As dependent as I am on this technology, my kids will be more so. They can’t believe we didn’t ALWAYS have the Internet, or that there was a time before EVERYONE had cell phones. K and I were looking at a textbook the other day and she said, “WOW! It is like a computer where you turn the pages!”
Cyborgs? Yes, we are.
June 26th, 2009 at 1:59 pm
“WOW! It is like a computer where you turn the pages!”
Kyla, that blew my mind. and made me realize that no matter how integrated i am with my technology, my literacies will always be print-first…in the sense that that is what i see as primary or foundational. for the next generation, even that will be different…which i suppose IS that kind of significant shift that some of the pundits like to go on about. so maybe i’m wrong about them not being Other. except KayTar hardly seems like something out of a Bradbury story. :)

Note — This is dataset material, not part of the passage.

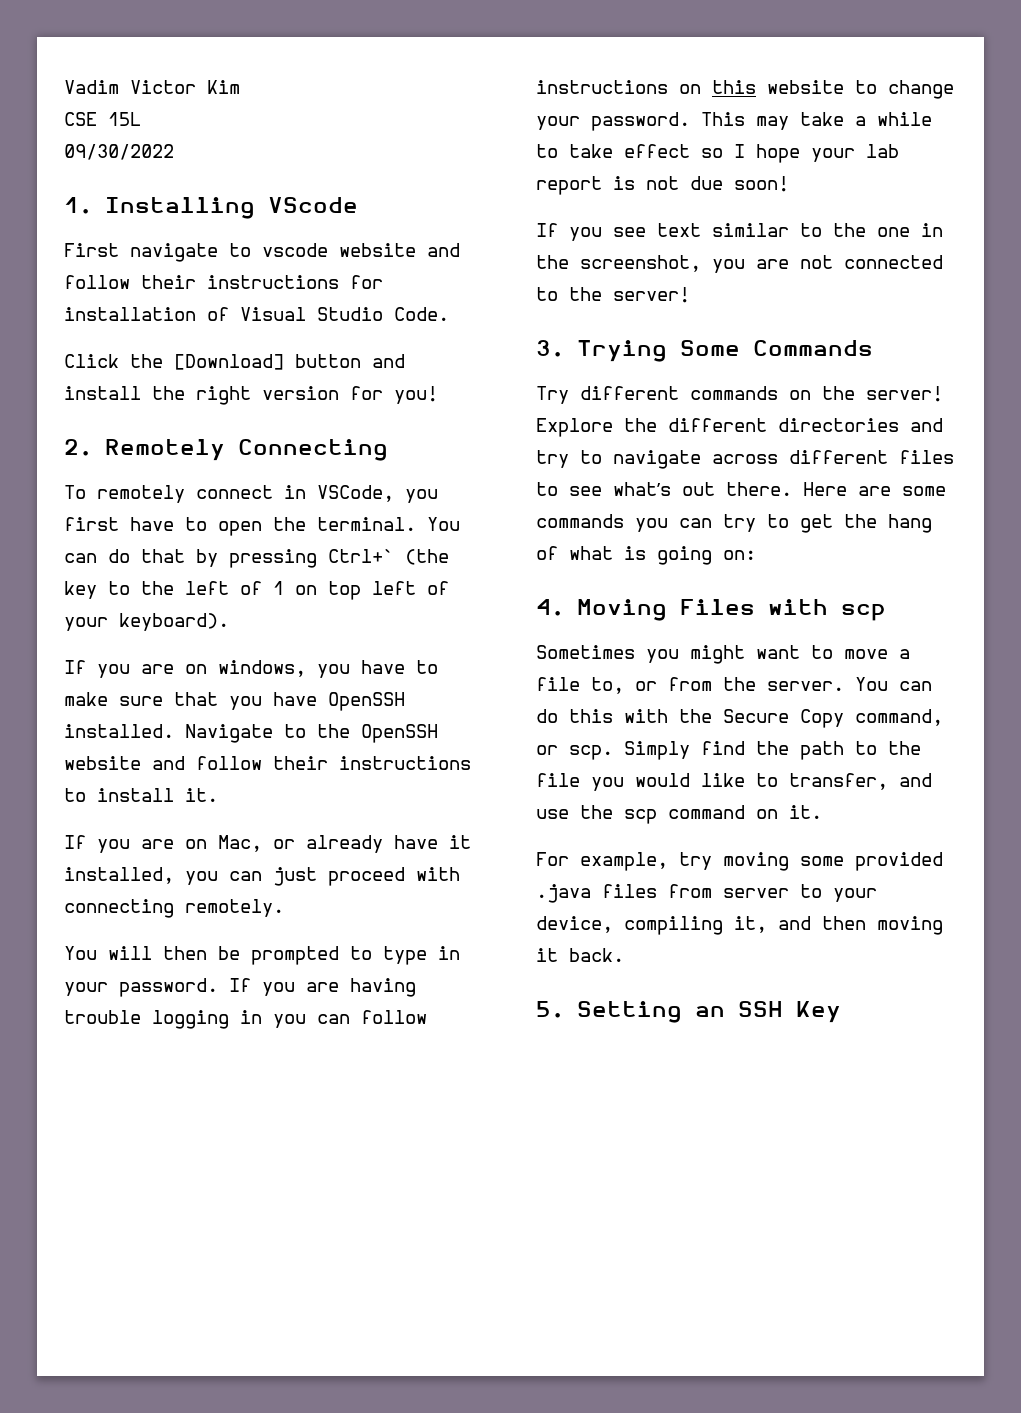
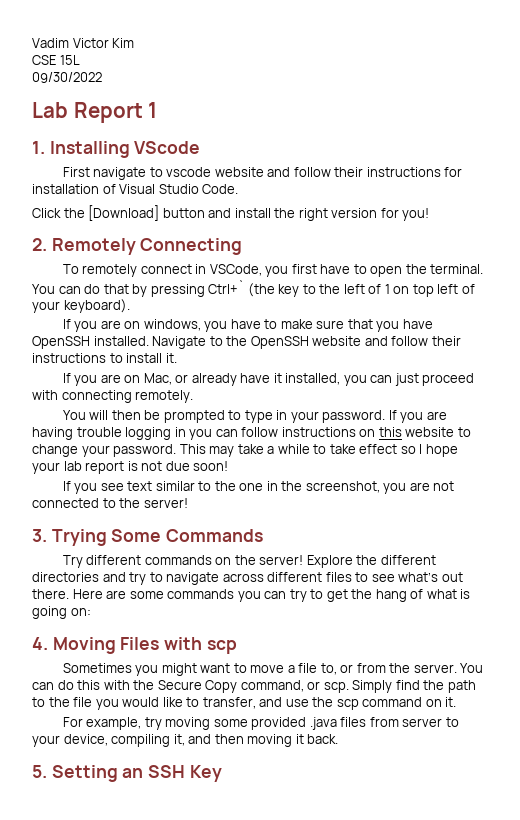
+ Lab Report 1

June 26th, 2009 at 6:14 pm
The funny thing is, we don’t even have Kindle or any other book-as-computer interface. It was just one of her little observations. Maybe it was the type of information (bones and their proper names, diagrams of the skeleton) she is more used to seeing on a computer screen? I’m not sure, but it made me think, wow, this next generation is even more plugged in than mine has been.
July 29th, 2009 at 1:22 am
Haraway’s Cyborg is nearly 20 years old? Good gracious.
I haven’t read anything recent by her and wonder how she would interpret it now with the knowledge of the internet… I tend to think that the codification of patriarchy exists as much if not more in the digital world than in the flesh and blood world.
…..
I’d miss the only journal I’ve kept without fail.